The right of every human being to share the wealth was also fundamental to the human rights struggle in our country. The preamble of our constitution also hints at this social ownership of wealth, “We, the people of South Africa, believe that South Africa belongs to all who live in it”. This human rights universalism is radically different to the human rights exclusivism that emerged in capitalist democracies and the free market system in North America and Europe. Is our current system of governance in sync with our ideological and historical roots?

Eighteen years gone and millions of people languish in misery and poverty. Income inequality in South Africa is the highest in the world. The poorer 50 percent of our people earn 8 percent of the national income while the richer 50 percent earns 92 percent of the national income.

It is clear that the democratisation of the electoral system has not resulted in the democratisation of the economy. We might salivate to the sounds of parliamentary liberation, but must live with the scars of an economic defeat. Electoral democracy might have given some colour to capital but seems to be going in only one direction, rightwards. Particularly after the Reconstruction and Development Programme was abandoned and the State stepped into growth, employment and redistribution strategy (Gear) and down a neo-liberal road. We have a democratisation process that is stunted.

Of course, all of the injustices from our colonial and apartheid history cannot be corrected in 18 years, but this legacy does not excuse a current capitalism that perpetuates these social injustices and a former liberation movement that governs and agreed to compromise on the equal distribution of wealth.

We are where we are in terms of our class divide mainly because of our colonial and apartheid history, but also because of a post-apartheid capitalist system. There are very few who doubt that South Africa has the most progressive constitution on Earth. What is the value of this constitution if its rights cannot be realised and actualised?

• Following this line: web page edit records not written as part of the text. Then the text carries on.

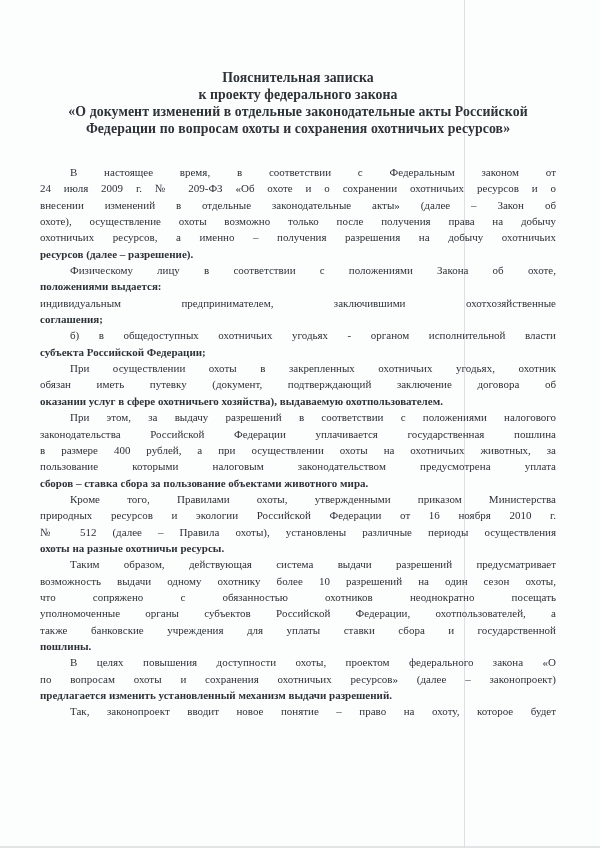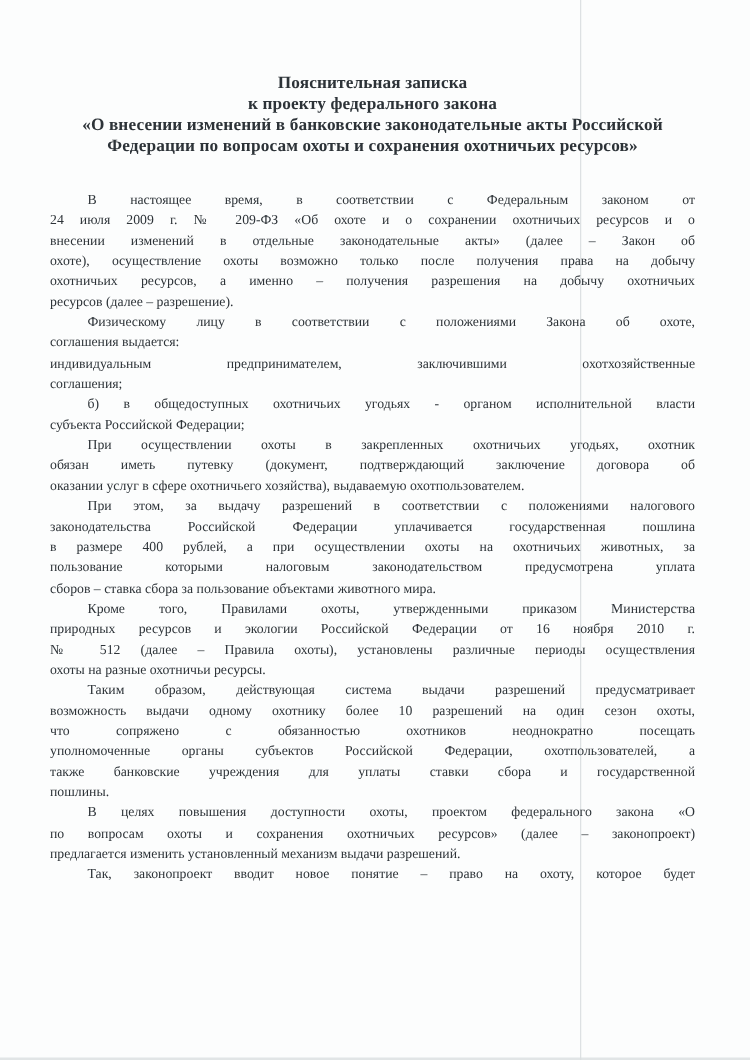--- a/index.html
+++ b/index.html
@@ -42,7 +42,7 @@
   .content {
     position: absolute;
     left: 40px;
-    top: 57px;
+    top: 69px;
     width: 516px;
   }
   .doc-title {

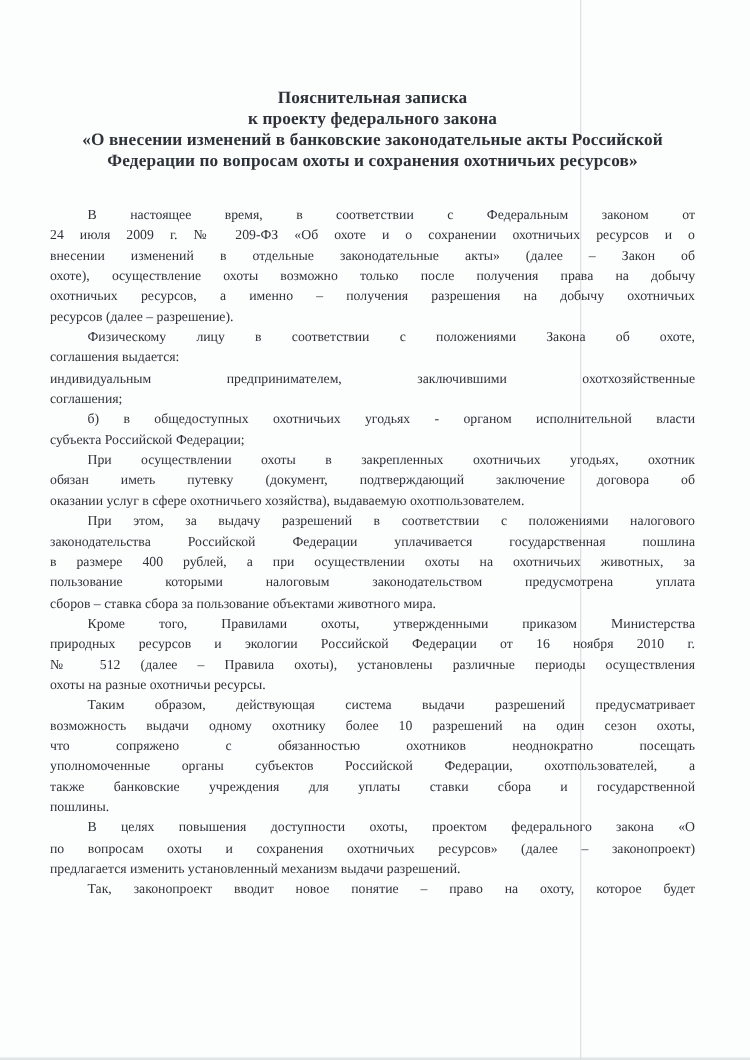--- a/index.html
+++ b/index.html
@@ -81,7 +81,7 @@
     <div class="doc-title">
         <div class="title-line">Пояснительная записка</div>
         <div class="title-line">к проекту федерального закона</div>
-        <div class="title-line">«О внесении изменений в банковские законодательные акты Российской</div>
+        <div class="title-line">«О документ изменений в отдельные законодательные акты Российской</div>
         <div class="title-line">Федерации по вопросам охоты и сохранения охотничьих ресурсов»</div>
       </div>
     <div class="doc-body">

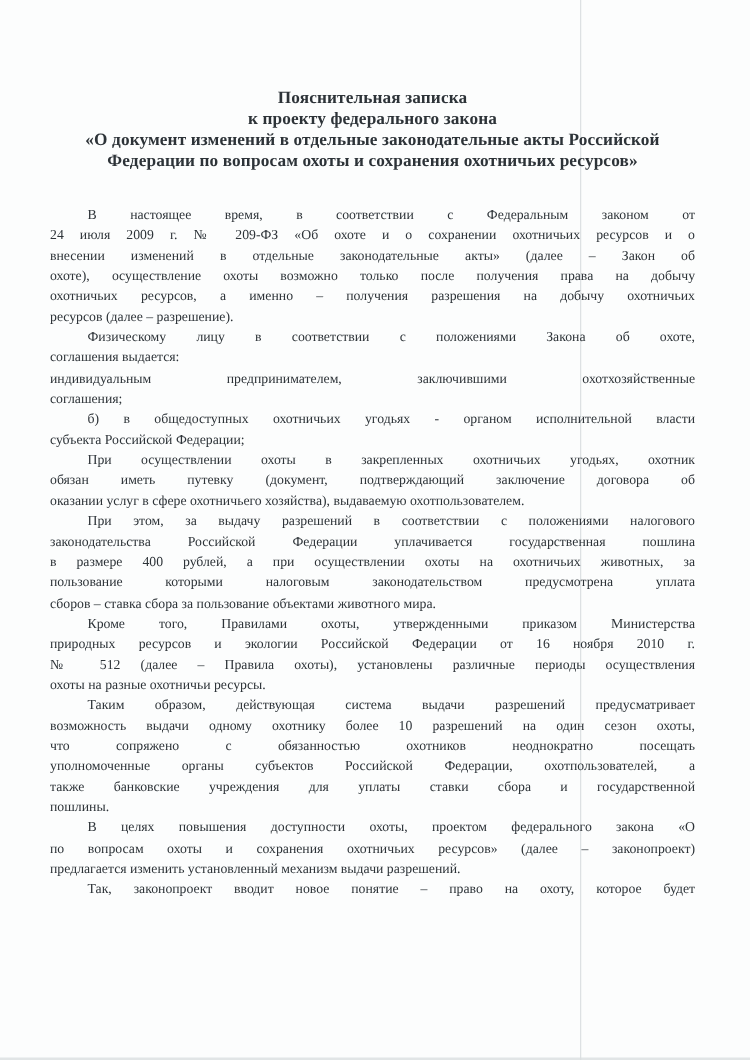--- a/index.html
+++ b/index.html
@@ -67,6 +67,7 @@
   }
   .line.last {
     text-align-last: left;
+    font-weight: bold;
   }
   .line.first {
     text-indent: 30px;

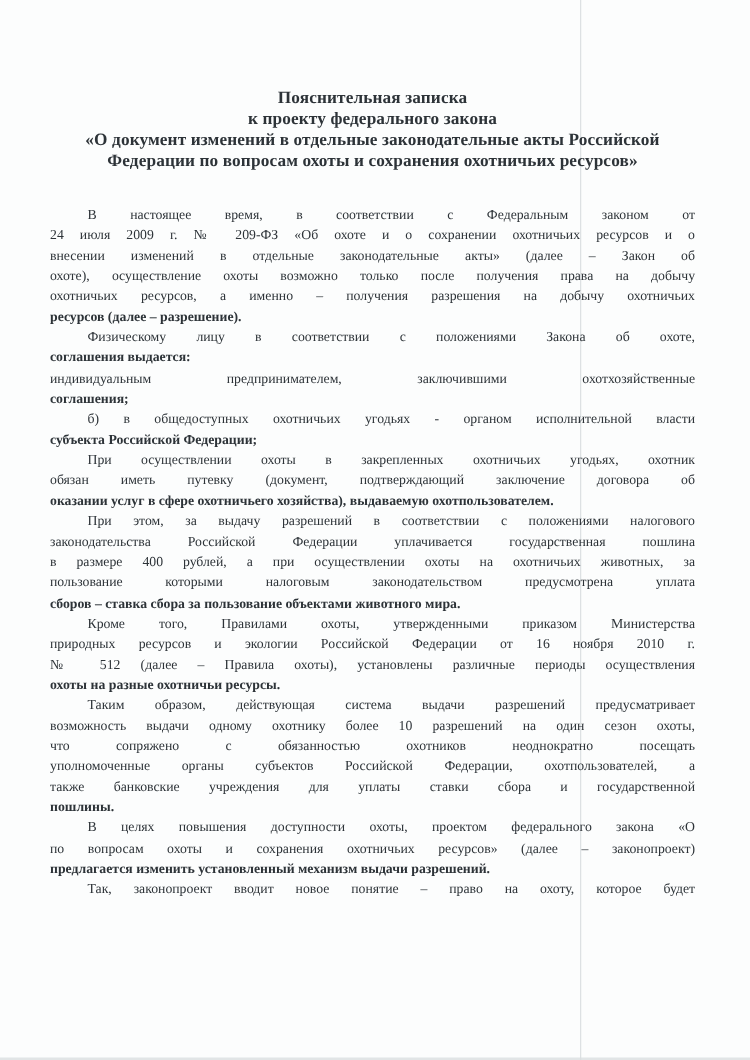--- a/index.html
+++ b/index.html
@@ -96,7 +96,7 @@
         </div>
         <div class="paragraph">
           <div class="line first">Физическому лицу в соответствии с положениями Закона об охоте,</div>
-          <div class="line last">соглашения выдается:</div>
+          <div class="line last">положениями выдается:</div>
         </div>
         <div class="paragraph">
           <div class="line">индивидуальным предпринимателем, заключившими охотхозяйственные</div>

A poor child, born to poor parents, is undernourished when she goes to school, comes back to sleep in a brick-less house, without water, without electricity, without sanitation and without hope. What attachment does she have towards the constitution and what meaning does it have for her?

If the constitution is threatened by power-hungry, chauvinist politicians, would she defend it? What value is there to the constitution when justice like other fundamental human rights is commodified according to the market. Those who can’t afford it are denied it.

If we don’t have the courage to change Gear and actualise a human rights and social justice reality that is rooted in our history, where all our people share equally, what will be the lifespan and fate of our constitutional democracy?

The historical pillage, plunder and theft of property have been given legitimacy by the ruling party. This private property absolutism has criminalised and alienated the poor from the constitution. The ruling party also agreed to pay the atrocious debt to capitalists who did business with the apartheid regime. 

If we insist on calling it Human Rights Day, let us still remember Sharpeville, the sacrifice of the great ones who fell on that bloody day and all the others who sacrificed in the struggle. More importantly, let us remember what it is that they sacrificed for. We have an inspirational history of resistance, of principled leaders who could not be compromised, bought or sold. Mangaliso Sobukwe, Chris Hani, Steve Biko, Griffiths Mxenge, Bram Fischer, Strini Moodley… a never-ending list.

But let us also remember those who sacrificed and perished. The ones who like the Sharpeville 69 are not with us in the flesh, but whose spirit, vision and sacrifice should inspire us to actualise social justice and Africanise, Azanianise our conceptualisation of democracy and human rights.

lqbal Suleman is an attorney at Lawyers for Human Rights.